This review and practice guide provides a comprehensive summary of the monogenic causes of IBD-like intestinal
inflammation and a conceptual framework for the diagnostic evaluation of patients with suspected monogenic IBD. We categorize mTOR inhibitor known genetic defects into functional subgroups and discuss key intestinal and extraintestinal findings. Based on the enrichment of known causative mutations as well as extreme phenotypes in very young children, we have focused on a practical approach to detect monogenic disorders in patients with VEOIBD and infantile IBD in particular.
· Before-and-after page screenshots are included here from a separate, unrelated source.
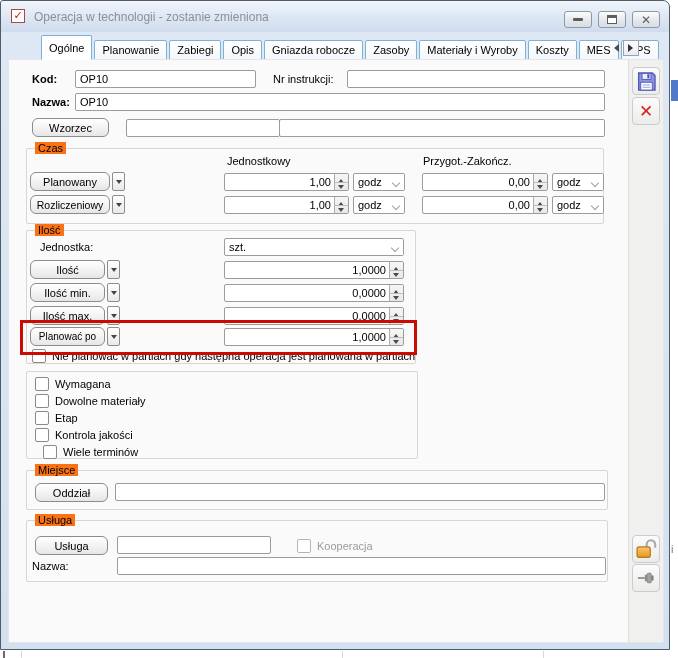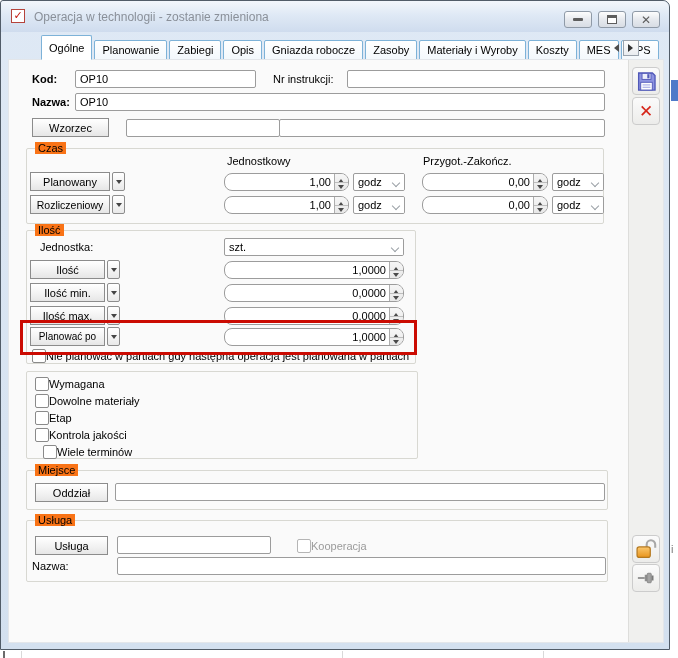--- a/index.html
+++ b/index.html
@@ -89,7 +89,7 @@
   }
   .btn{
     position:absolute;height:19px;box-sizing:border-box;
-    border:1px solid #8c8c8c;border-radius:0;
+    border:1px solid #8c8c8c;border-radius:6px;
     background:linear-gradient(#ffffff,#f1f1f1 60%,#e6e6e6);
     display:flex;align-items:center;justify-content:center;cursor:pointer;white-space:nowrap;
   }

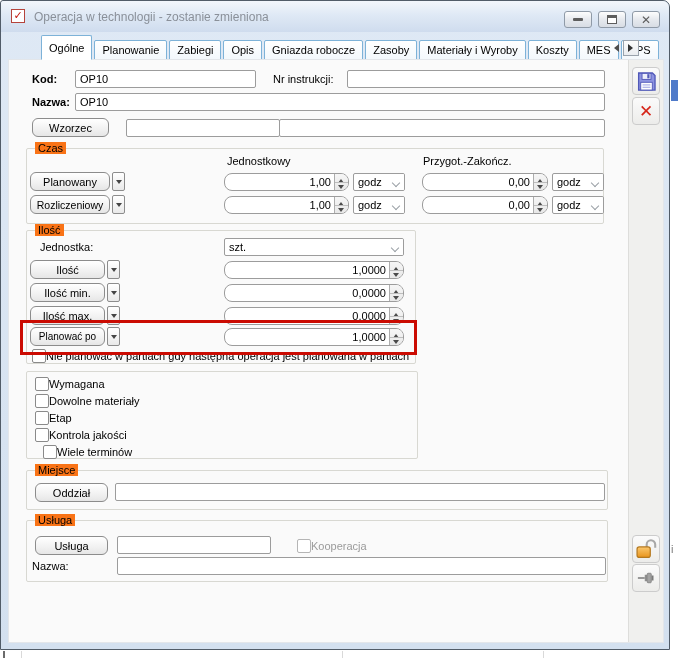--- a/index.html
+++ b/index.html
@@ -102,7 +102,7 @@
   .drop i{width:0;height:0;border:3px solid transparent;border-top:4px solid #444;margin-top:3px;}
   .numf{
     position:absolute;height:18px;box-sizing:border-box;
-    border:1px solid #9c9c9c;border-radius:8px;background:#fff;
+    border:1px solid #9c9c9c;border-radius:2px;background:#fff;
     display:flex;align-items:stretch;overflow:hidden;
   }
   .numval{flex:1;text-align:right;padding:2px 3px 0 3px;}

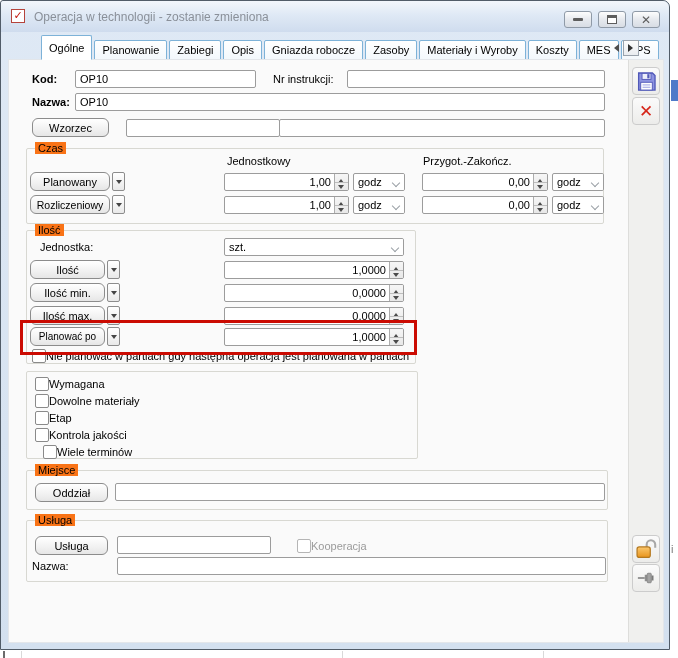--- a/index.html
+++ b/index.html
@@ -123,7 +123,7 @@
     border-right:1.5px solid #9aa0a6;border-bottom:1.5px solid #9aa0a6;transform:rotate(45deg);}
   .grp{position:absolute;border:1px solid #d8d8d2;border-radius:2px;box-sizing:border-box;}
   .legend{position:absolute;top:-7px;left:8px;background:#f97316;padding:0 3px;white-space:nowrap;}
-  .cbrow{position:absolute;display:flex;align-items:center;gap:0;cursor:pointer;}
+  .cbrow{position:absolute;display:flex;align-items:center;gap:6px;cursor:pointer;}
   .cb{width:12px;height:12px;border:1px solid #8a8a8a;border-radius:2px;background:#fff;flex:0 0 auto;}
   .dim{color:#9b9b9b;}
   .redbox{position:absolute;border:3px solid #cb0b02;z-index:5;pointer-events:none;}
Because there is only modest biological evidence to support age-specific categorization of IBD above infantile IBD and within the EOIBD subgroup, we also discuss disease- and gene-specific ages of onset of intestinal inflammation (Figure 1). Approximately check details 20%
to 25% of patients with IBD develop intestinal inflammation during childhood and adolescence. IBD in children younger than 1 year of age has been reported in approximately 1% and VEOIBD in approximately 15% of pediatric patients with IBD.6 VEOIBD has an estimated incidence of 4.37 per 100,000 children and a prevalence of 14 per 100,000 children.22 The incidence of pediatric IBD is increasing.22 and 23 Some studies have reported that the incidence of IBD is increasing particularly rapidly in young children,24 and 25 although not all studies have confirmed this observation.9 Twin studies have provided the best evidence for a genetic predisposition to IBD,
which is stronger for CD than UC. Conventional IBD is a group of polygenic disorders in which hundred(s) of susceptibility loci contribute to the overall risk of disease. Meta-analyses of (genome-wide) association studies of adolescent- and adult-onset IBD identified 163 IBD-associated genetic loci encompassing approximately 300 potential candidate genes. However, it is important to consider that these 163 Mirabegron loci individually contribute only a small percentage of the expected heritability in IBD.26 This suggests that IBD, including CD and UC, can be regarded as a classic polygenic disorder. Findings from initial genome-wide pediatric association studies focused on adolescents and confirm a polygenic model.27 and 28 There are no well-powered genome-wide association studies of patients with EOIBD or VEOIBD. Although most cases of IBD are caused by a polygenic contribution toward genetic susceptibility, there is a diverse spectrum of rare genetic disorders that produce IBD-like intestinal inflammation.29 The genetic variants that cause these disorders have a large effect on gene function. However, these variants are so rare in allele frequency (many private mutations) that those genetic signals are not detected in genome-wide association studies of patients with IBD.